▸ Your instructions
The required output is an exact restatement of the lines, starting with the one that contains "border-bottom: 2px solid" and finishing with the last line of the listing. It contains no pictures.

▸ Records for the exercise
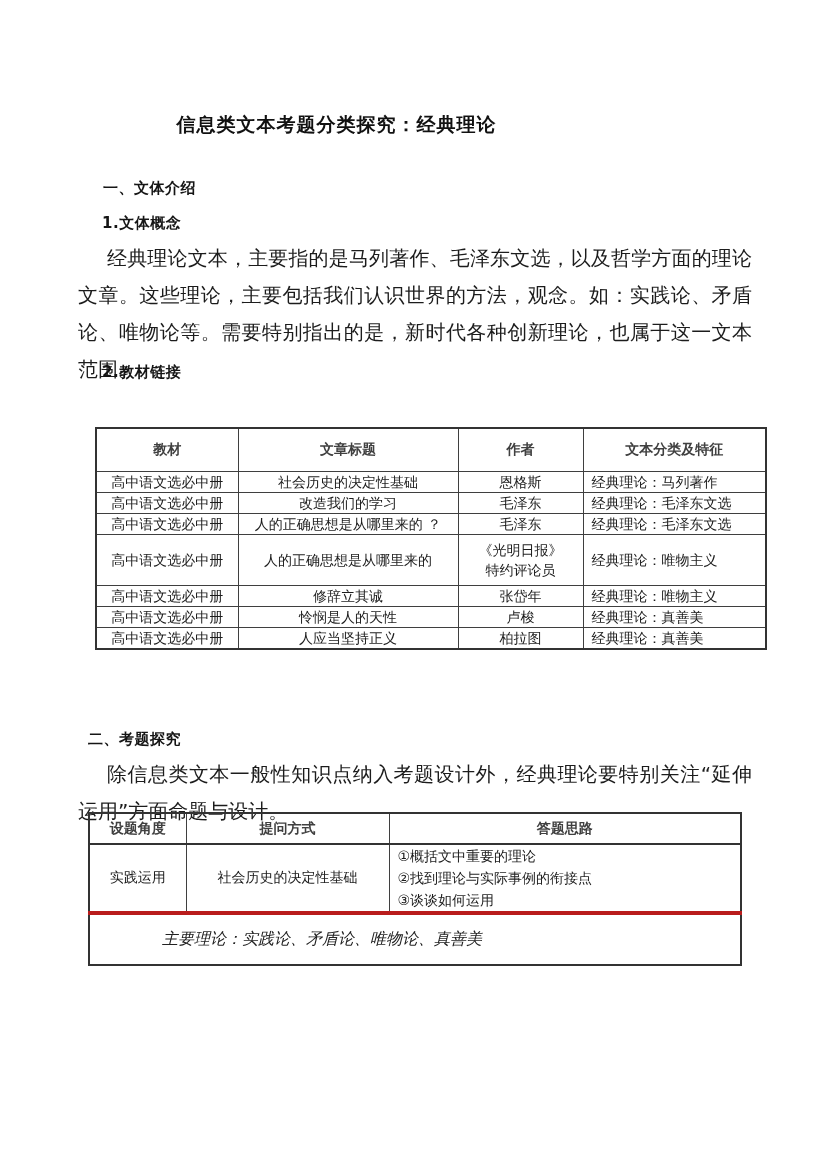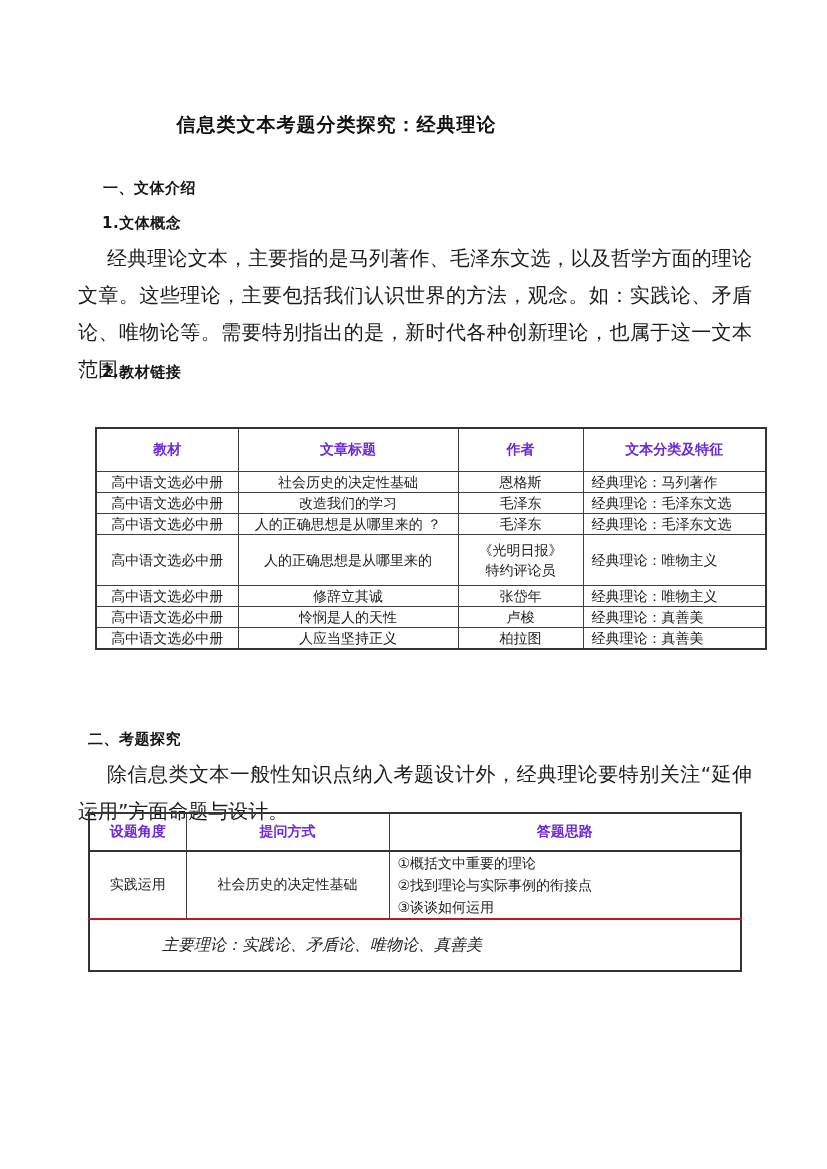"教材" th { color: #6d28d9 -> #404040 }
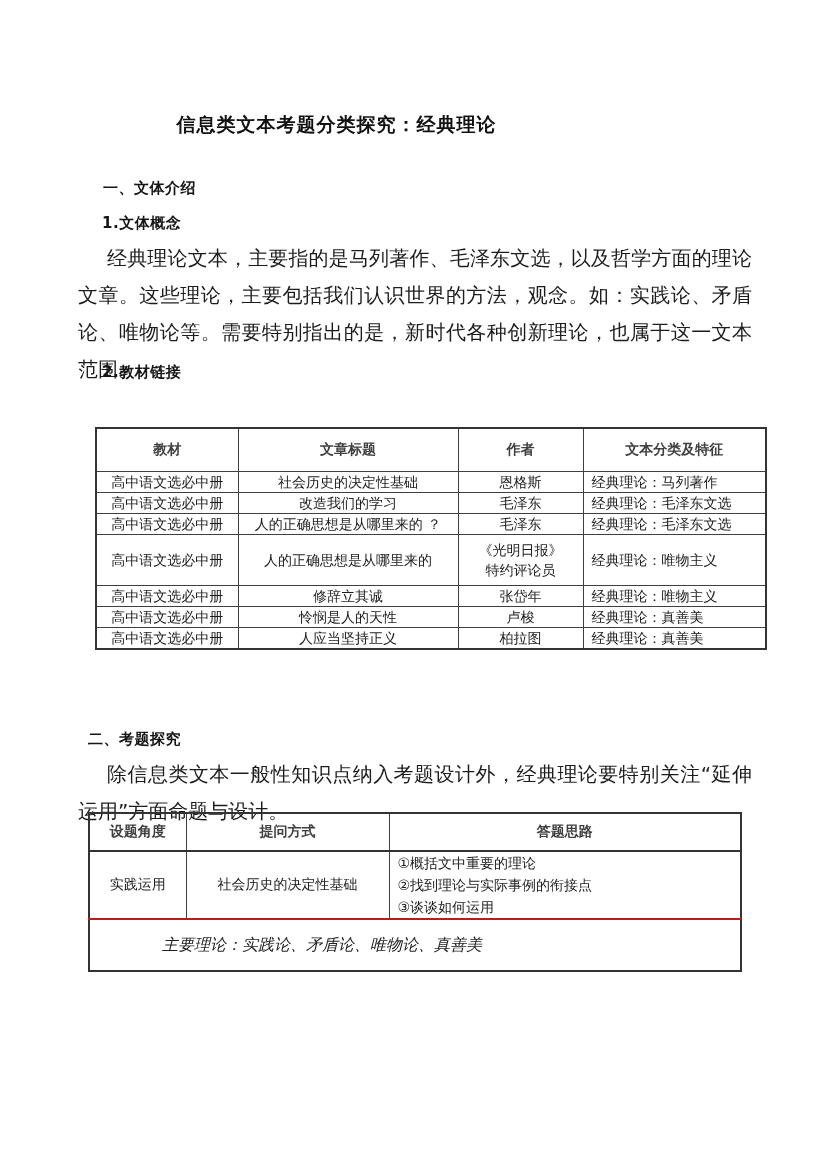"设题角度" .table2 tr.hdr { height: 38px -> 31px }
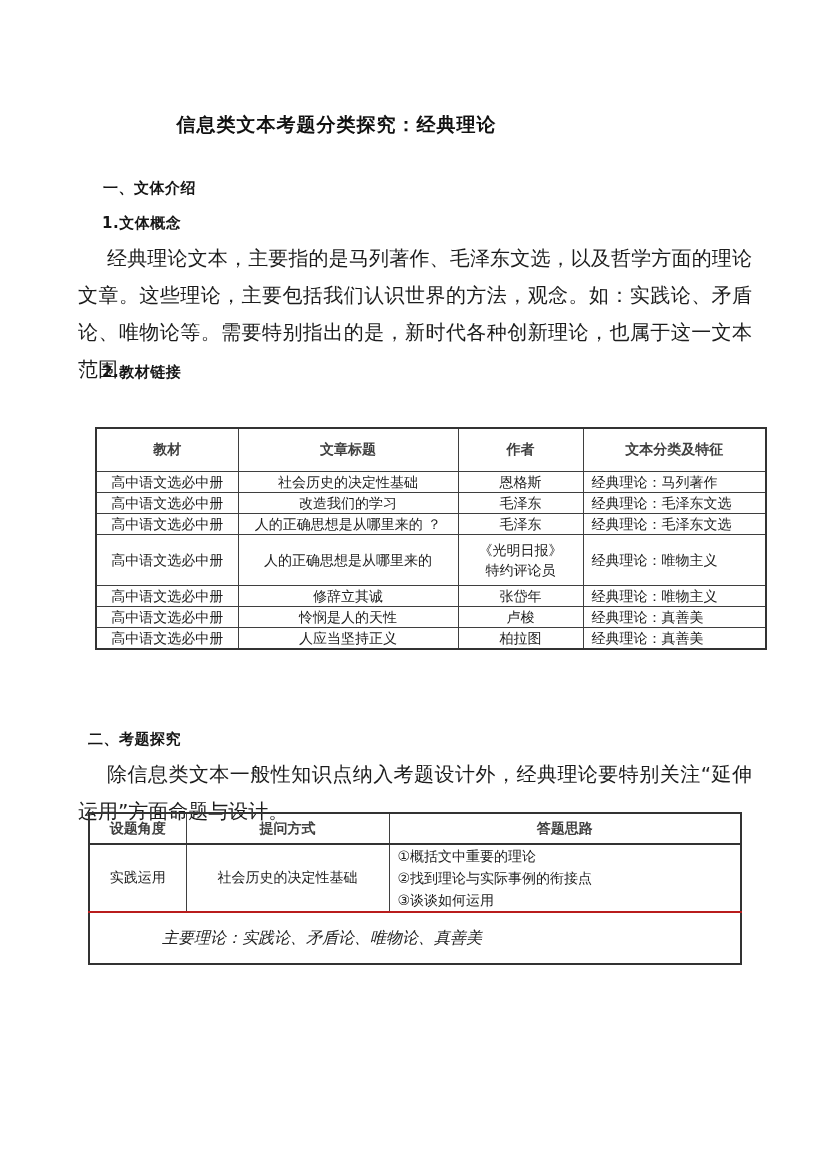"①概括文中重要的理论" .table2 tr.body td { border-bottom: 2px solid #b91c1c -> 4px solid #b91c1c }
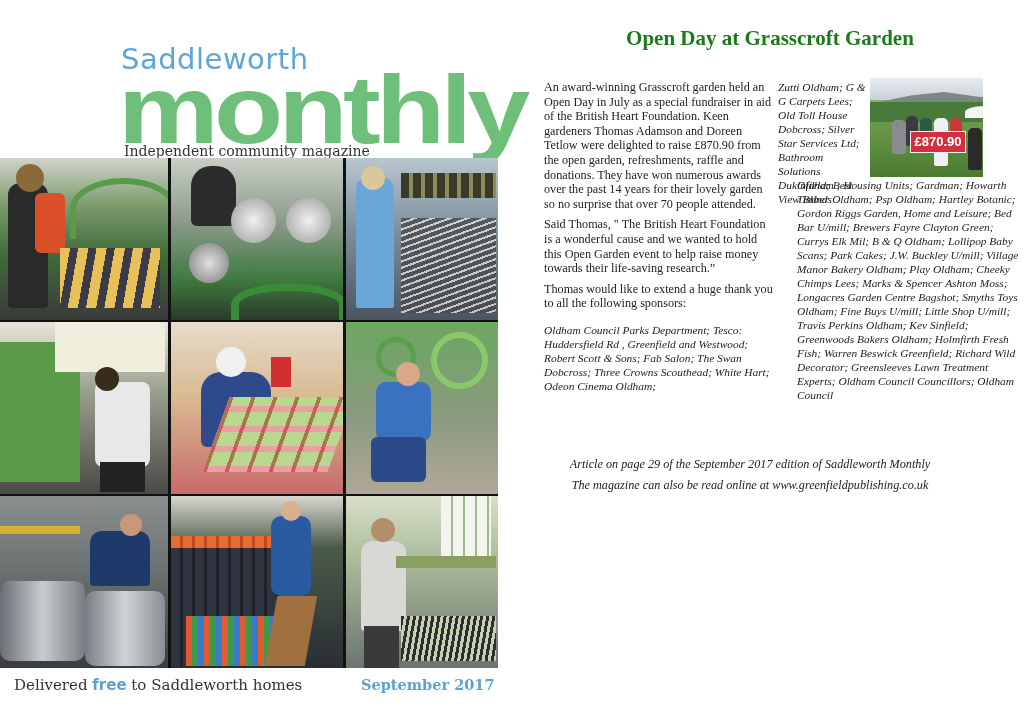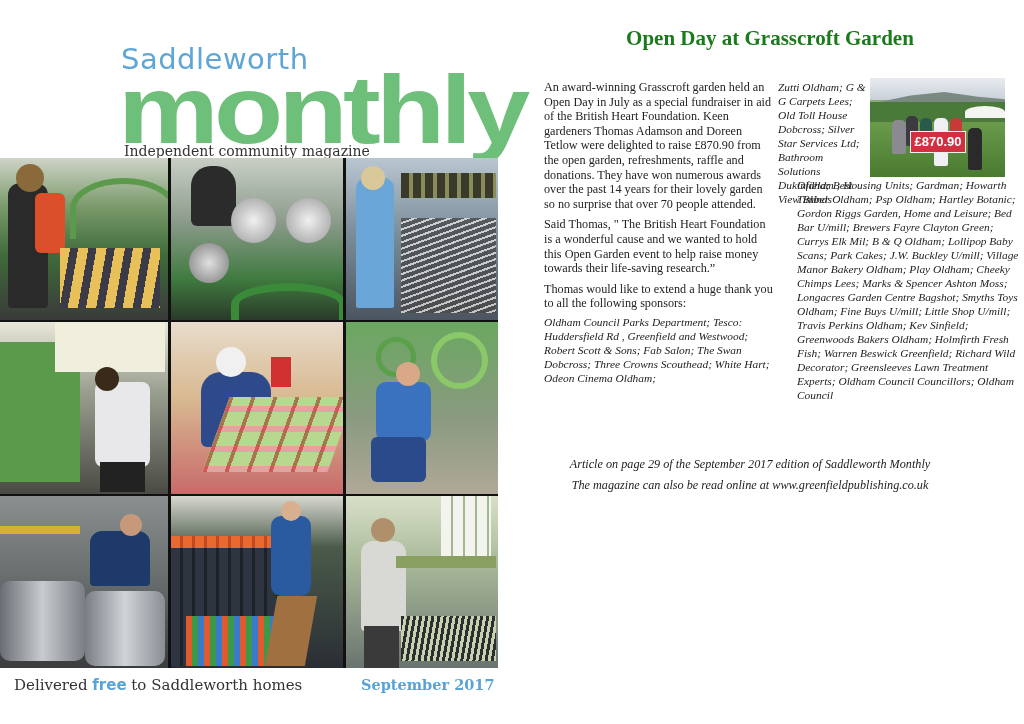"£870.90" .photo { width: 135px -> 113px }
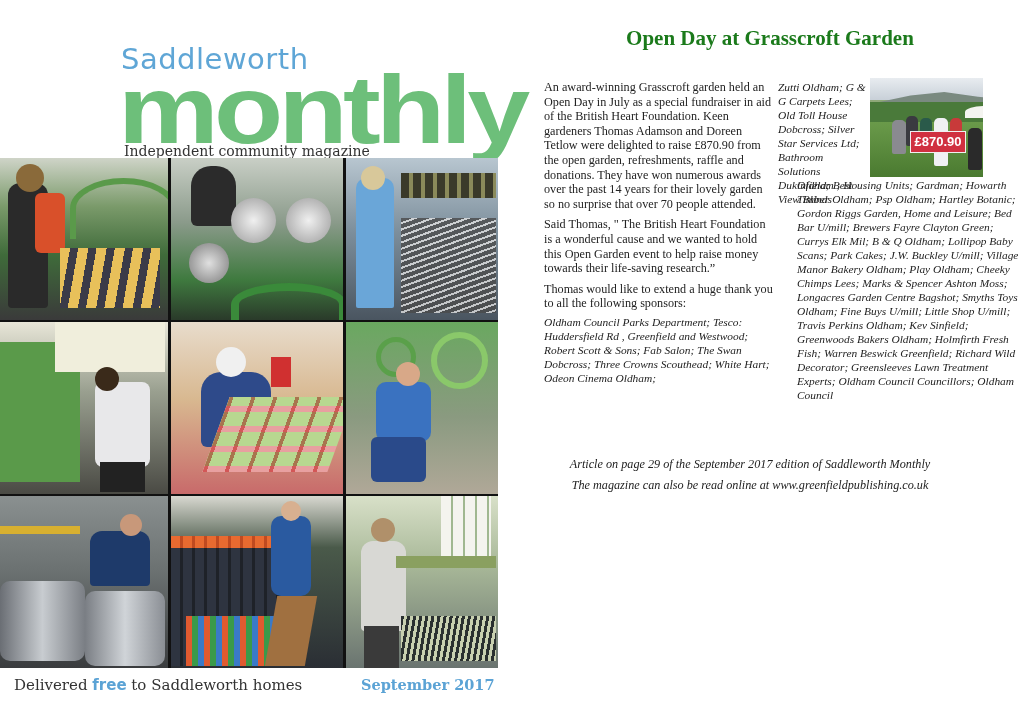"Thomas would like to extend" p { margin-bottom: 4px -> 12px }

▸ Expected answer
"①概括文中重要的理论" .table2 tr.body td { border-bottom: 2px solid #b91c1c -> 4px solid #b91c1c }
"£870.90" .photo { width: 135px -> 113px }
"Thomas would like to extend" p { margin-bottom: 4px -> 12px }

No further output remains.